La sociedad de las mascaras

La sociedad de las mascaras

La sociedad de las mascaras

Roberto Marcallé Abreu

Para quien considera la franqueza y la transparencia una forma de vida, es doloroso y desconcertante descubrir comportamientos en los que resulta habitual el uso de máscaras para ocultar los rostros y, de seguro, la oscuridad de las intenciones.

¿En qué sociedad vivimos? Años atrás, mientras me desempeñaba como editor de la edición estadounidense del periódico El Nacional y en conversaciones en las que manifestaba el insoslayable anhelo de muchas personas de vivir de forma transparente, un visitante consuetudinario me miró a los ojos con sorpresa tras lo cual sentenció: “Esas son palabras peligrosas”.

“Si esa es tu elección, la franqueza, la claridad, has escogido el peor de los caminos”, dijo. “En la generalidad de los círculos en que las personas se desenvuelven, lo usual es acarrear, bien ocultas, decenas de máscaras para su uso oportuno y en armonía con las circunstancias. Vivimos en una fiesta de carnaval. A cada quién le muestras el rostro eficaz y favorable”.
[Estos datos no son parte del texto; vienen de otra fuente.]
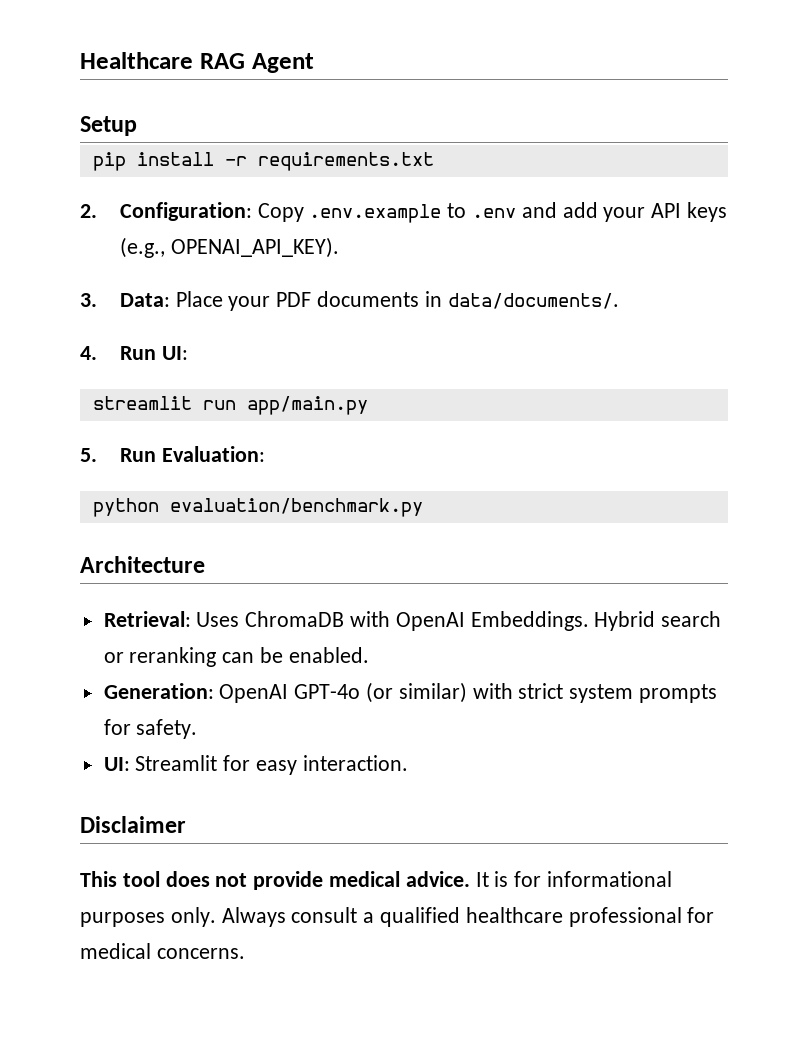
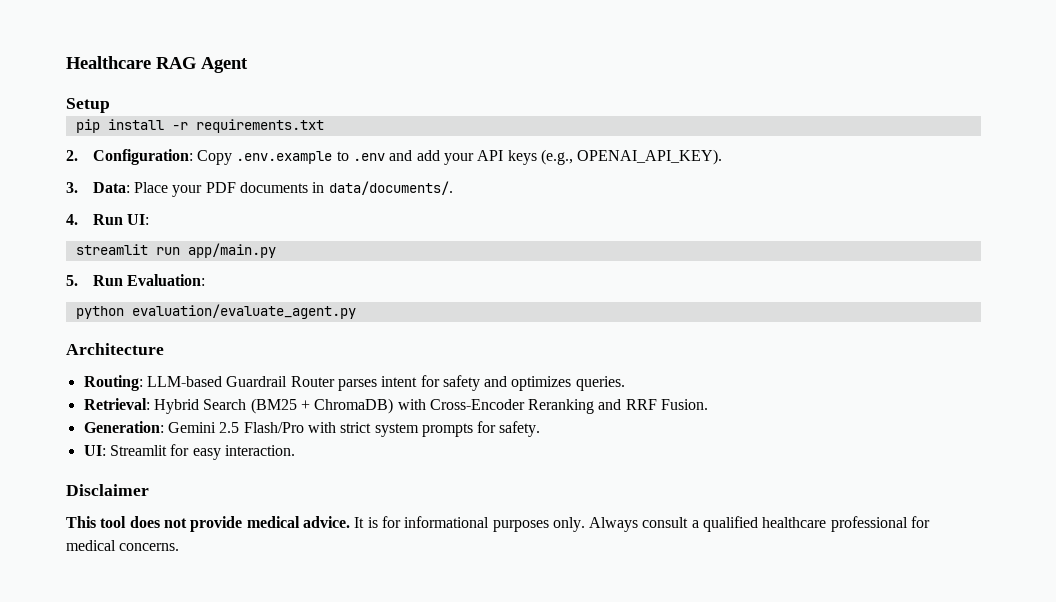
- python evaluation/benchmark.py
+ python evaluation/evaluate_agent.py
- Retrieval: Uses ChromaDB with OpenAI Embeddings. Hybrid search or reranking can be enabled.
- Generation: OpenAI GPT-4o (or similar) with strict system prompts for safety.
+ Routing: LLM-based Guardrail Router parses intent for safety and optimizes queries.
+ Retrieval: Hybrid Search (BM25 + ChromaDB) with Cross-Encoder Reranking and RRF Fusion.
+ Generation: Gemini 2.5 Flash/Pro with strict system prompts for safety.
Pienso que en el oficio de escritor es fundamental conocer aquella “condición humana” de la que nos habla el filósofo y novelista André Malraux. “El lector va a asistir a una trama convulsa que no le dejará indiferente, porque en ella se describe con minuciosidad todo el poder de los pensamientos humanos llevados hasta sus últimas consecuencias”, es un criterio sobre el autor.

Uno cierra los ojos y se traslada en el tiempo. La franqueza, la sinceridad, la pureza de los sentimientos, la verdad, eran actitudes bastante extendidas, aunque no excepcionales. Solo que el mal, la mentira, la hipocresía, la ambivalencia, siempre han estado al acecho cuando no han sido predominantes.

Artificios de lo demoníaco con el propósito de ejecutar maldades y hacer todo el daño posible.

Gente degradada y perversa se nos aproxima con un lenguaje grato y rostro angelical. Pasamos por alto que Lucifer era el más bello de los ángeles.

Días atrás, escuchamos con asombro las palabras de un exgobernante en desgracia afirmando que la organización política que lo auspició aspira a “superar los errores del pasado”, y “renovarse para dar la batalla en el 2024”. “No hablamos de refundación sino de volver a lo mejor de nuestros orígenes”, al “partido moderno, ágil, efectivo y profesional” dijo, alegremente. Inconcebible. ¿Después de los peores ocho años de ejercicio de toda nuestra historia?

Bastaría, entonces, con cerrar los ojos nueva vez y pensar que, tras el escenario de ciudades pobladas de edificaciones verticales, centros comerciales y unas cuantas avenidas, mientras se oculta un país en estado de desastre, debemos calificar como encomiable este burdo ejercicio de enriquecimiento y simulación. Idénticas máscaras para ocultar la verdad y manipular la opinión pública.

Alcanzo a ver en la bruma del atardecer a esa mujer de dulce mirada y bella sonrisa, la doctora Geraldini Lantigua, recientemente fallecida en enigmáticas circunstancias.
“No es la primera vez que alrededor de la vida de los médicos en formación estallan escándalos”, nos confiesa Altagracia Ortiz “Alrededor de las residencias médicas existe toda una historia de abusos, sobre explotación de horas laborales y horarios excesivos en servicios diurnos y nocturnos a que están expuestos como un castigo estos jóvenes profesionales”, prosigue.

Esta sociedad ha sido gravemente dañada y pervertida en su esencia misma. Pero todavía, y a consecuencia de un ejercicio de difícil tolerancia, hay quienes creen que pueden pasar de contrabando o disfrazar sus terribles maldades, sus incontables hechos pecaminosos. Rostros y sonrisas que disfrazan las puertas del infierno: hipocresía, mentiras, simulación, ambivalencia, crueldad.

Las personas ya los conocen. Han aprendido a distinguir la verdad de la mentira. Por eso, aspirar a una actitud transparente en la convivencia social tal y como se está procurando hacer, es un imperativo. Amor, nobleza, generosidad, bondad: tal es el camino.